[Detected change data]

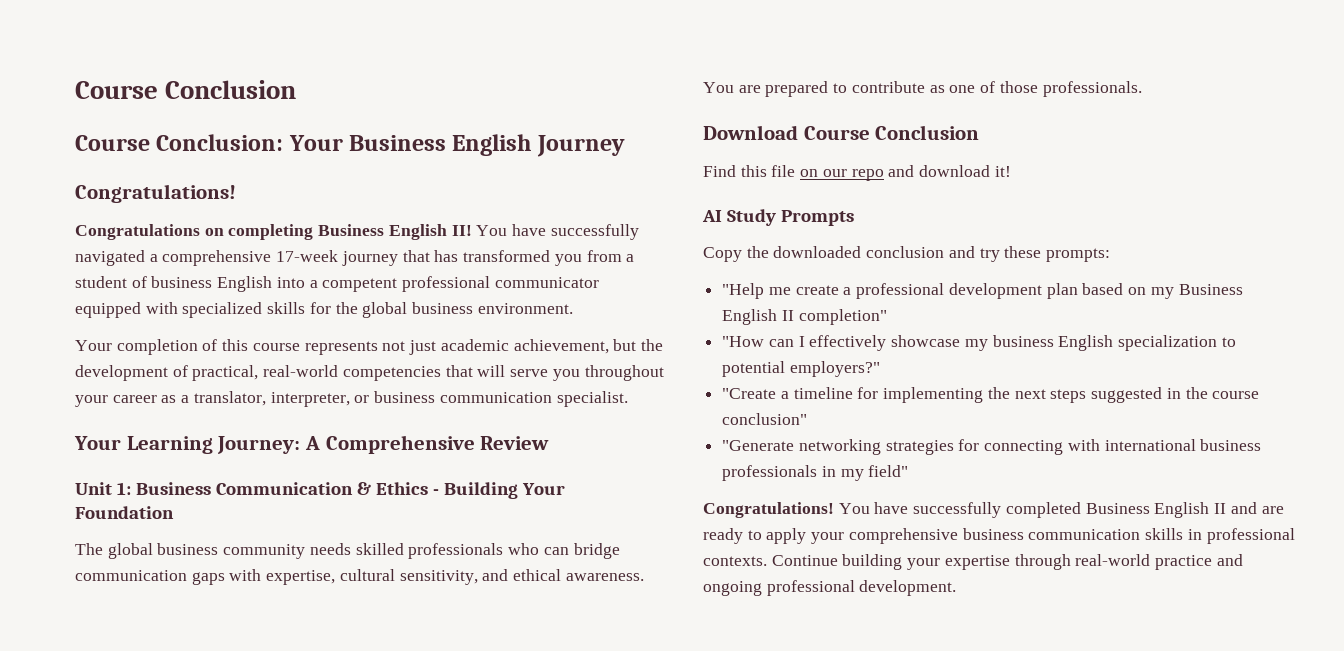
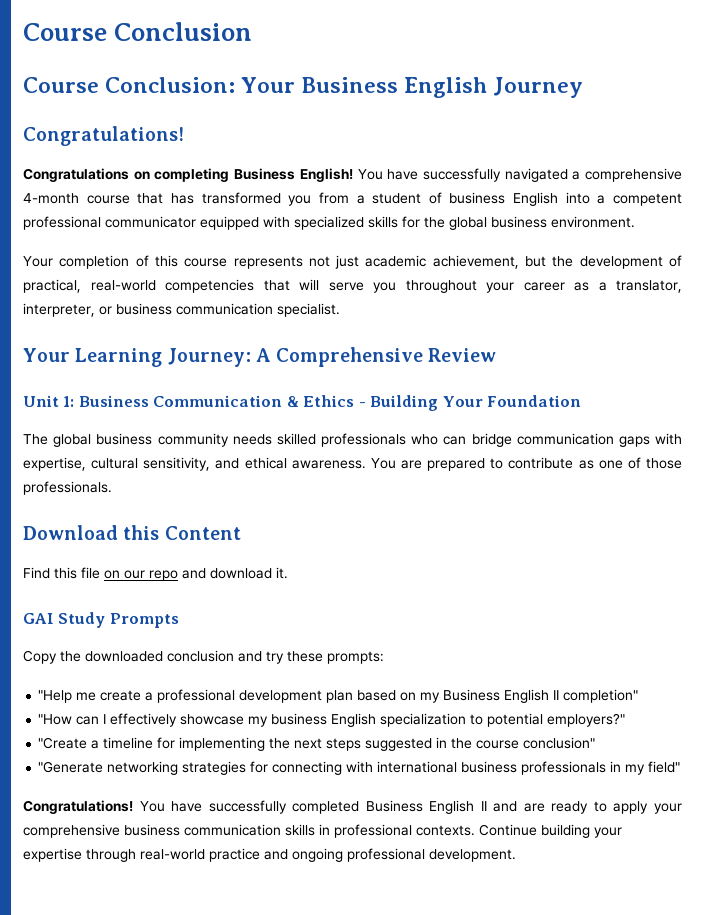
- Congratulations on completing Business English II!
+ Congratulations on completing Business English!
- You have successfully navigated a comprehensive 17-week journey that has transformed you from a student of business English into a competent professional communicator equipped with specialized skills for the global business environment.
+ You have successfully navigated a comprehensive 4-month course that has transformed you from a student of business English into a competent professional communicator equipped with specialized skills for the global business environment.
- Download Course Conclusion
+ Download this Content
- Find this file on our repo and download it!
- AI Study Prompts
+ Find this file on our repo and download it.
+ GAI Study Prompts

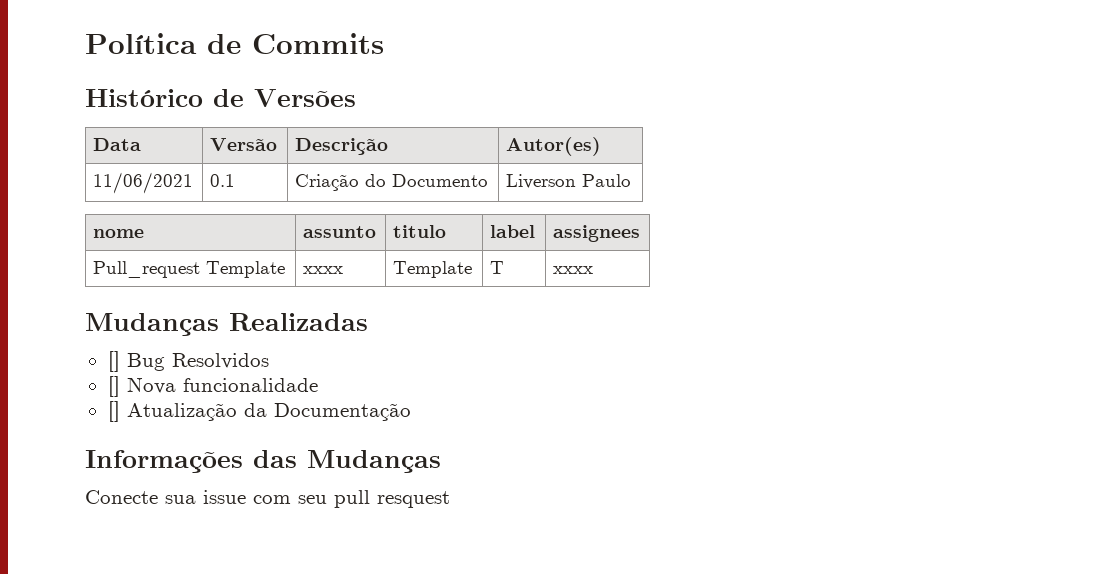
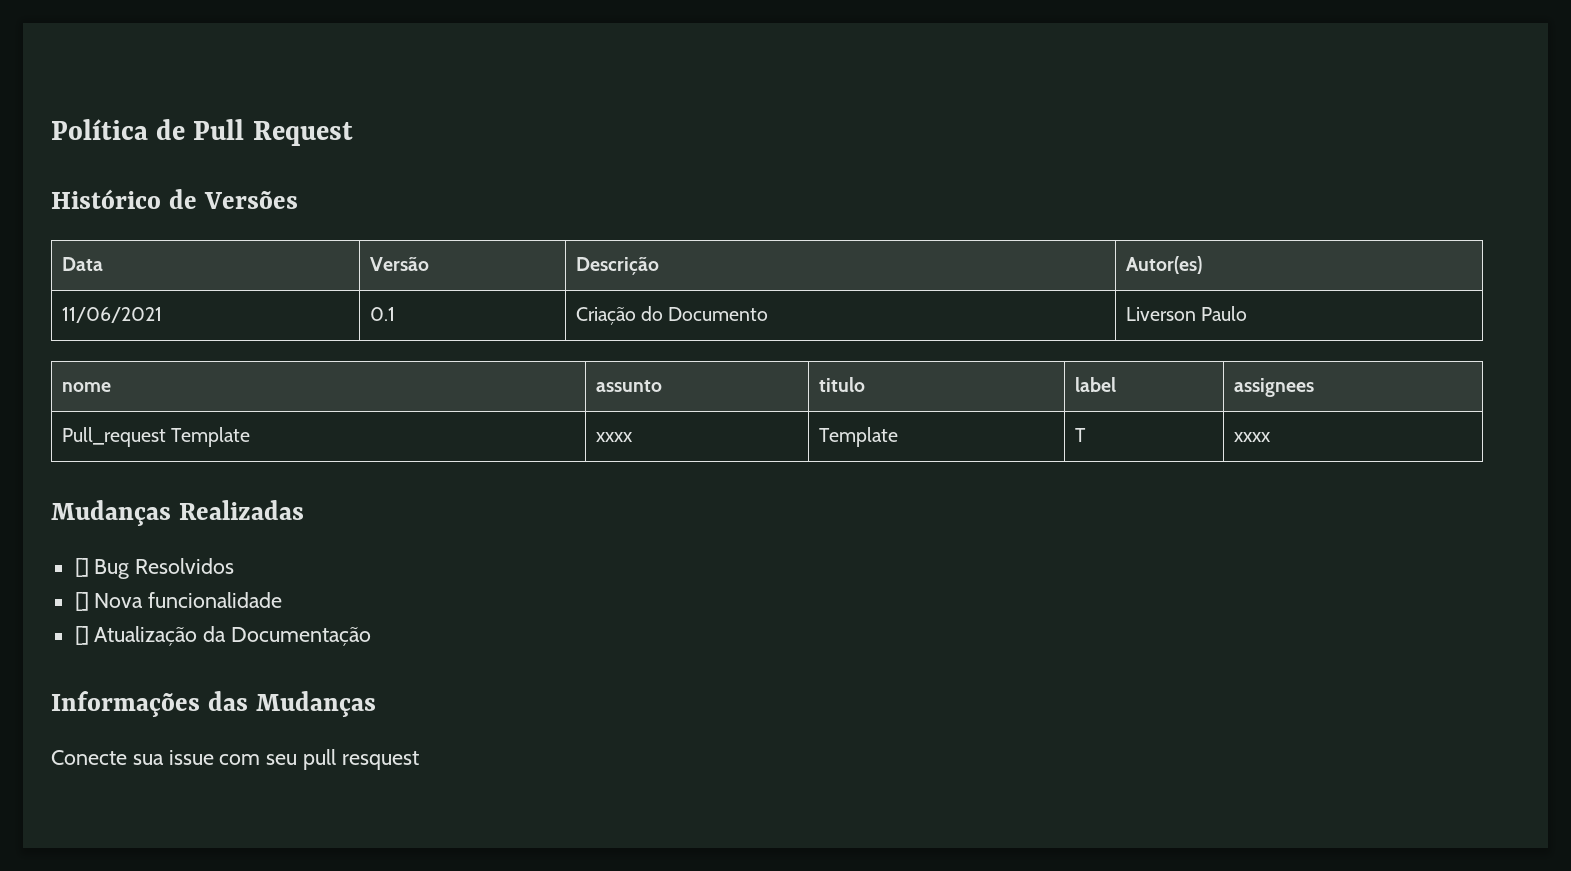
- Política de Commits
+ Política de Pull Request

> [Problem]: With the pictures removed, return the data above word for word.

> [Solved problem]:
- Congratulations on completing Business English II!
+ Congratulations on completing Business English!
- You have successfully navigated a comprehensive 17-week journey that has transformed you from a student of business English into a competent professional communicator equipped with specialized skills for the global business environment.
+ You have successfully navigated a comprehensive 4-month course that has transformed you from a student of business English into a competent professional communicator equipped with specialized skills for the global business environment.
- Download Course Conclusion
+ Download this Content
- Find this file on our repo and download it!
- AI Study Prompts
+ Find this file on our repo and download it.
+ GAI Study Prompts

- Política de Commits
+ Política de Pull Request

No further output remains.